Miss McElroy sighed deeply. “Lurleen has another one of her little pets that she wants me to do favors for. In this case, she wants me to see that this girl gets a scholarship. I don’t think the girl deserves it. Besides, I have a candidate of my own. I told her that, and she was trying to, well, coerce me into changing my mind.”

I decided to push her a little further. “What was she threatening to do?”

Miss McElroy’s hands clenched on the bedspread. “She said she was going to drag out some old business to do with my husband, back when he was a law professor at Ole Miss. I managed to keep it quiet at the time, but Lurleen found out about it and she was going to use it against me, to make me change my mind.”

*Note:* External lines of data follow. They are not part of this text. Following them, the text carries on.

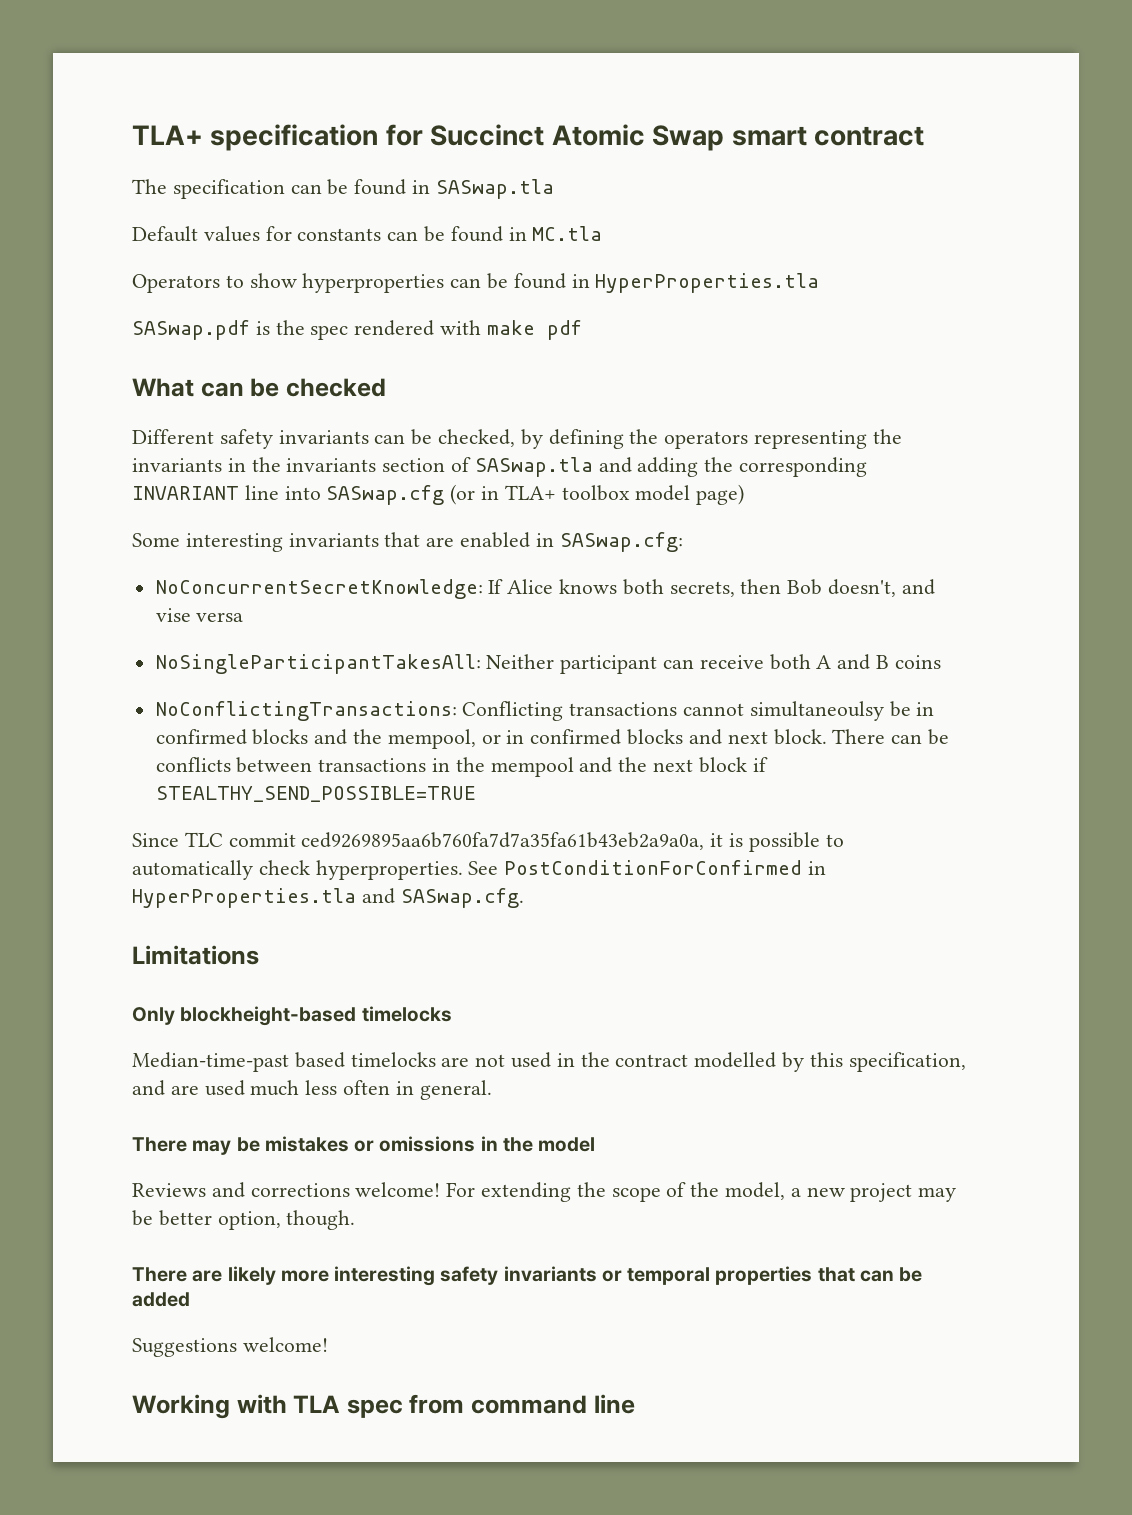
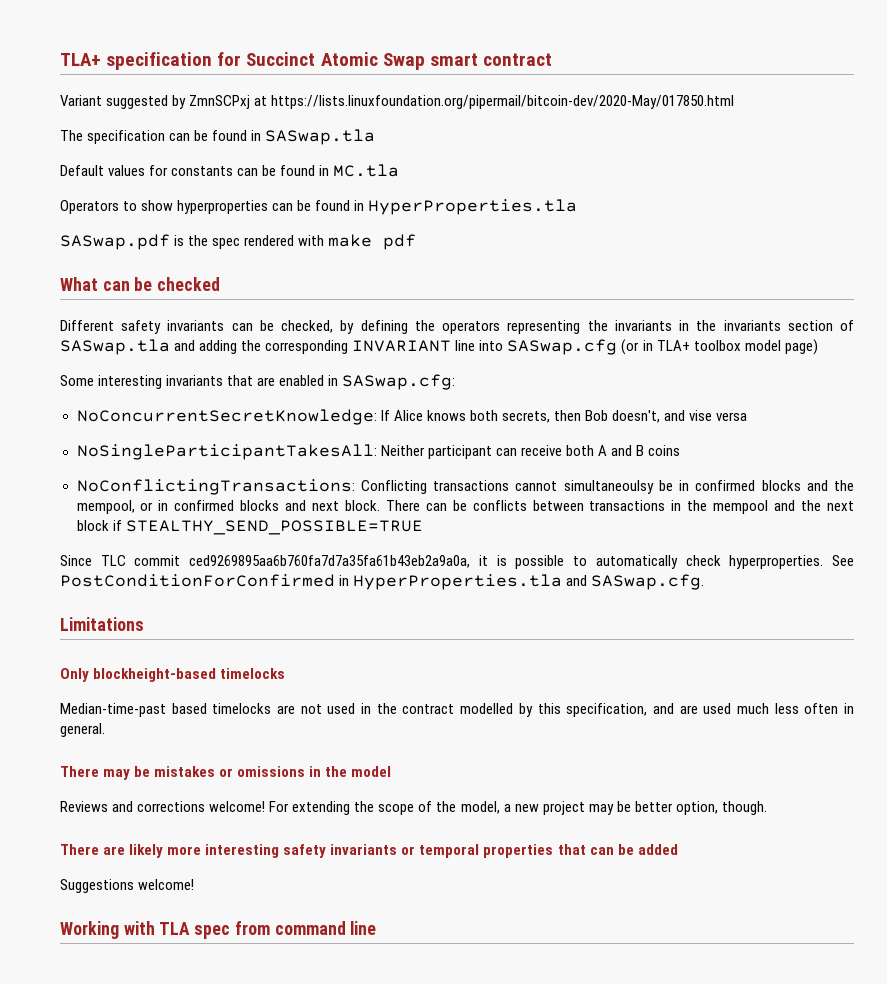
(924, 136) none -> [60,95,735,109] // Variant suggested by ZmnSCPxj at https://lists.linuxfoundation.org/pipermail/bitcoin-dev/2020-May/017850.html

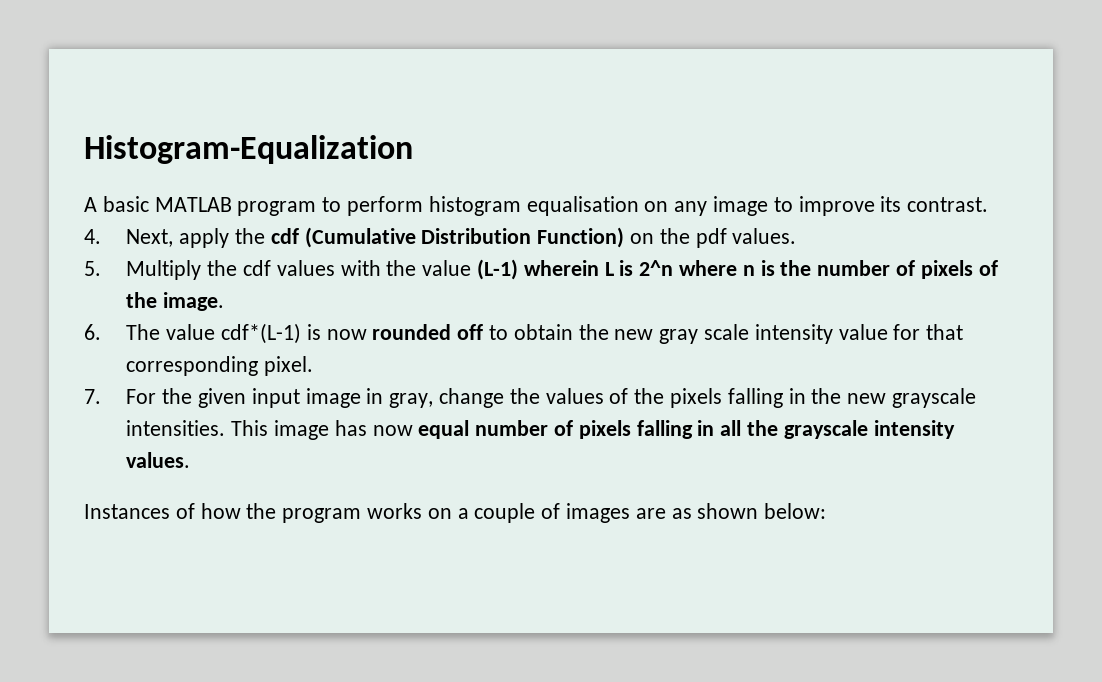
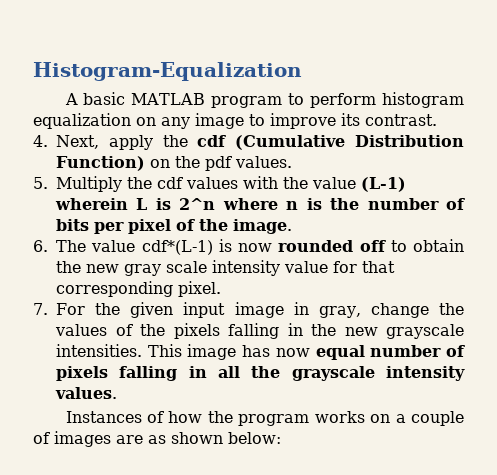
[526,196,639,216] equalisation -> [33,113,131,129] equalization
[920,260,973,279] pixels -> [56,219,171,234] bits per pixel

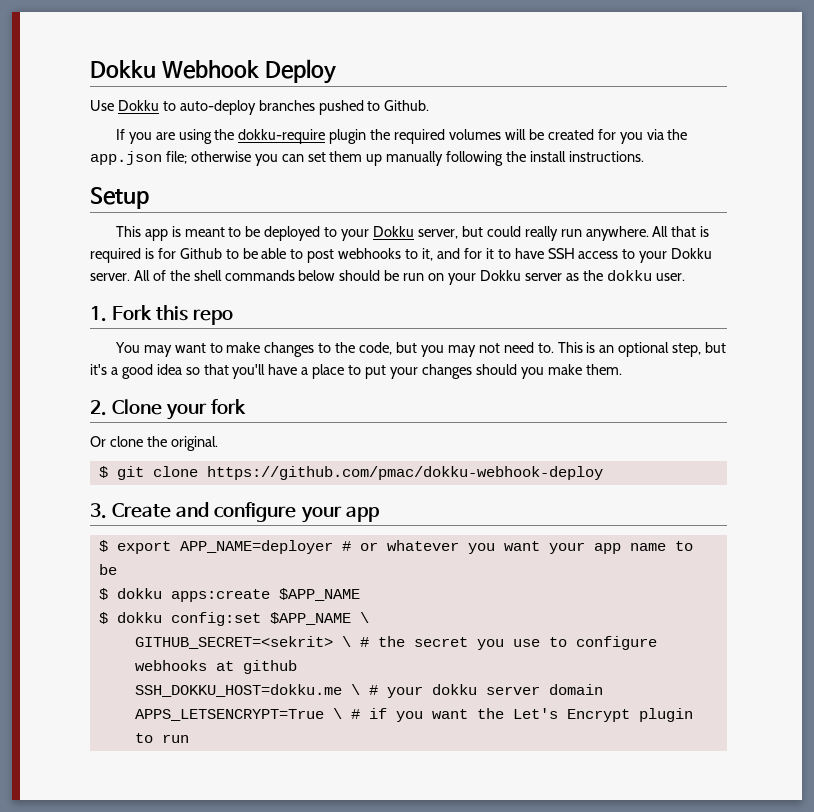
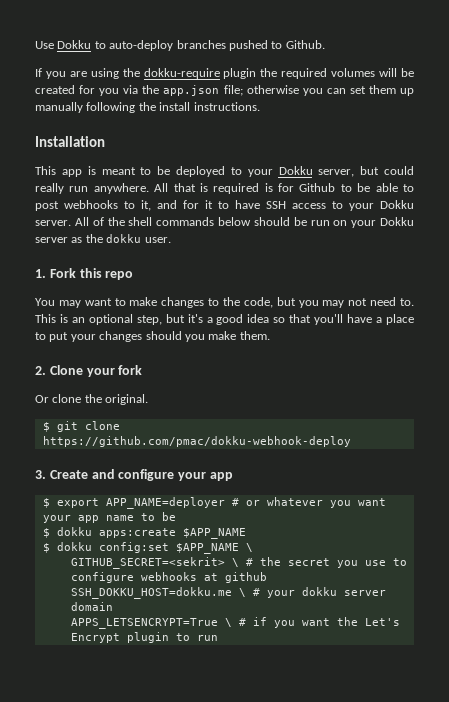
[90,59,336,84] Dokku Webhook Deploy // -> (35, 45) none
[90,187,149,209] Setup -> [35,136,105,147] Installation

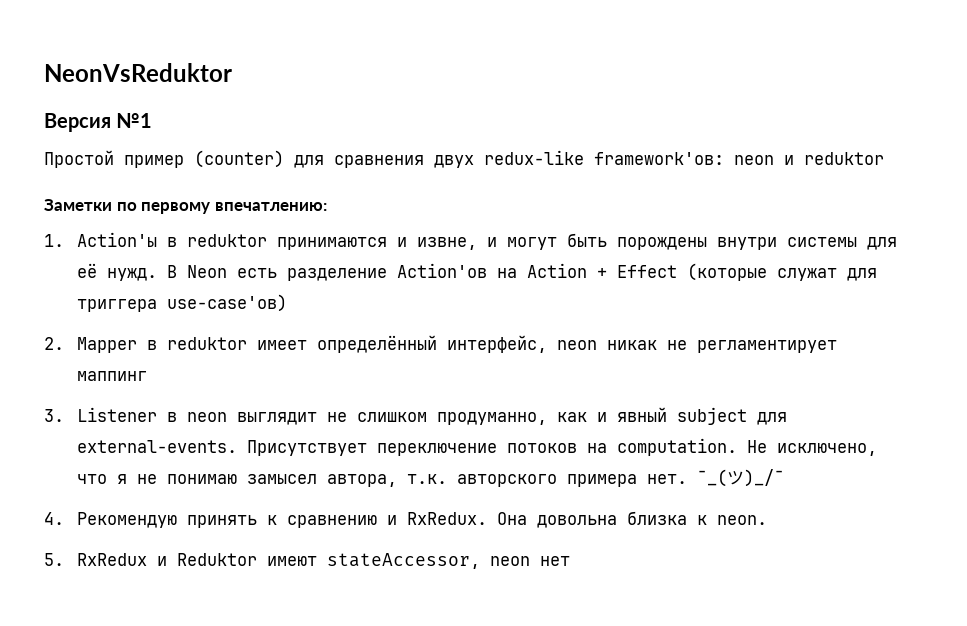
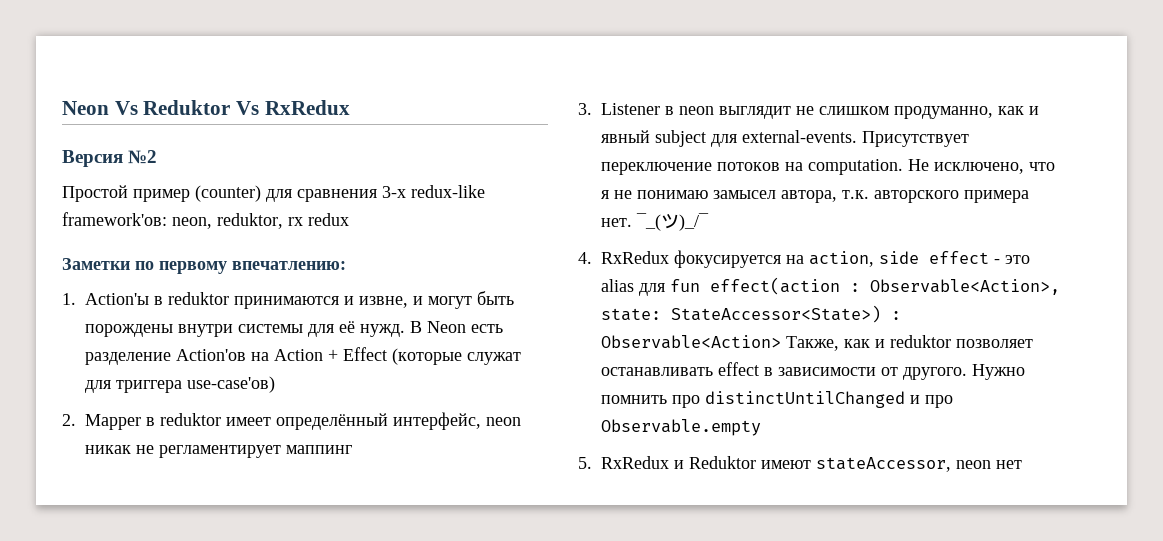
[44,63,232,82] NeonVsReduktor -> [62,100,350,115] Neon Vs Reduktor Vs RxRedux
[116,113,153,128] №1 -> [128,150,158,164] №2
[434,155,474,168] двух -> [382,186,406,198] 3-х
[734,152,884,165] neon и reduktor -> [172,213,349,229] neon, reduktor, rx redux
[76,511,767,528] Рекомендую принять к сравнению и RxRedux. Она довольна близка к neon. -> [601,250,1030,268] [601,277,1060,296] [601,305,901,323] [601,335,1033,351] [601,362,1025,380] [601,391,953,408] [601,419,761,436] RxRedux фокусируется на action, side effect - это alias для fun effect(action : Observable<Action>, state: StateAccessor<State>) : Observable<Action> Также, как и reduktor позволяет останавливать effect в зависимости от другого. Нужно помнить про distinctUntilChanged и про Observable.empty

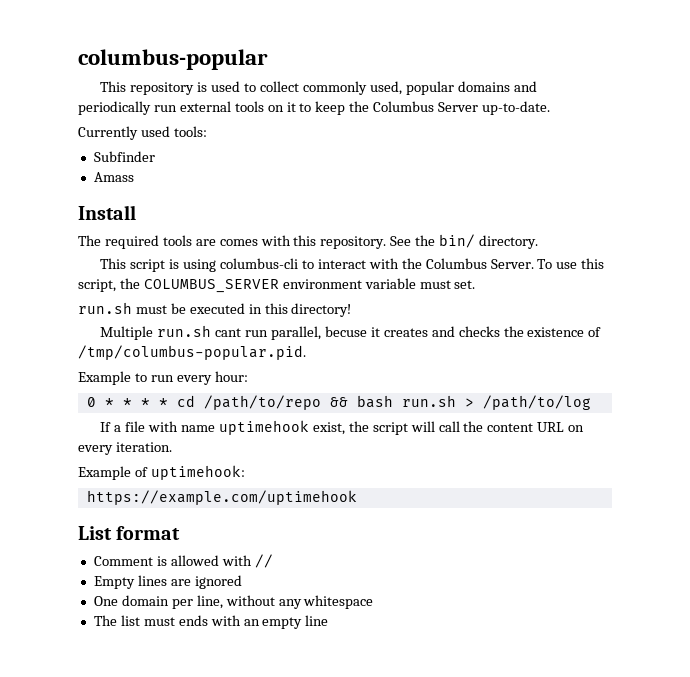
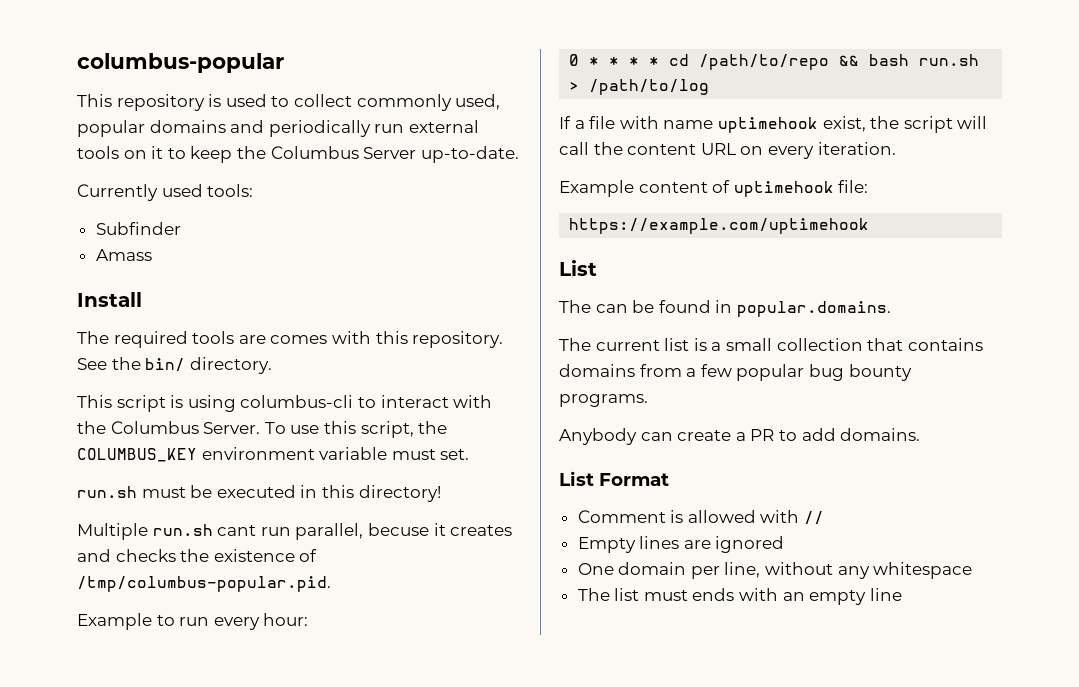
[143,279,279,293] COLUMBUS_SERVER -> [77,448,197,462] COLUMBUS_KEY
[134,465,245,480] [86,490,357,505] [78,526,181,540] of uptimehook: // https://example.com/uptimehook // List format -> [638,180,869,197] [569,218,870,234] [559,260,597,276] [559,300,891,317] [559,338,983,351] [559,364,912,381] [559,394,648,407] [559,428,921,445] [559,471,669,486] content of uptimehook file: // https://example.com/uptimehook // List // The can be found in popular.domains. // The current list is a small collection that contains domains from a few popular bug bounty programs. // Anybody can create a PR to add domains. // List Format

A scandal involving Morwell Phillips? That one rocked me. I sat there and thought about it for a moment, and as I did, I recalled bits of information from all the batch of stuff that my librarian friend had compiled for me. Sukey Lytton had worked in the law library while she was at Ole Miss, and I did some rapid calculations. She probably would have been there when Morwell Phillips was teaching at the school. Sukey had had a taste for older men. Could the scandal surrounding Phillips have had anything to do with Sukey Lytton?

And if so, how had Miss McElroy hushed it up? I had a feeling I knew the answer to that one.

Miss McElroy had been watching me closely, and I doubt that I was able to hide my thoughts. I stared at her, and she sighed. “Just go ahead and read. Please,” she said, her voice low.

There was no point in delaying any further. I wanted to know what the manuscript contained just as much as she did, but by now I think we both realized what we might find. And I figured that, somehow or another, she had the right to know, even before the sheriff’s department. But I did make one attempt at assuaging my conscience.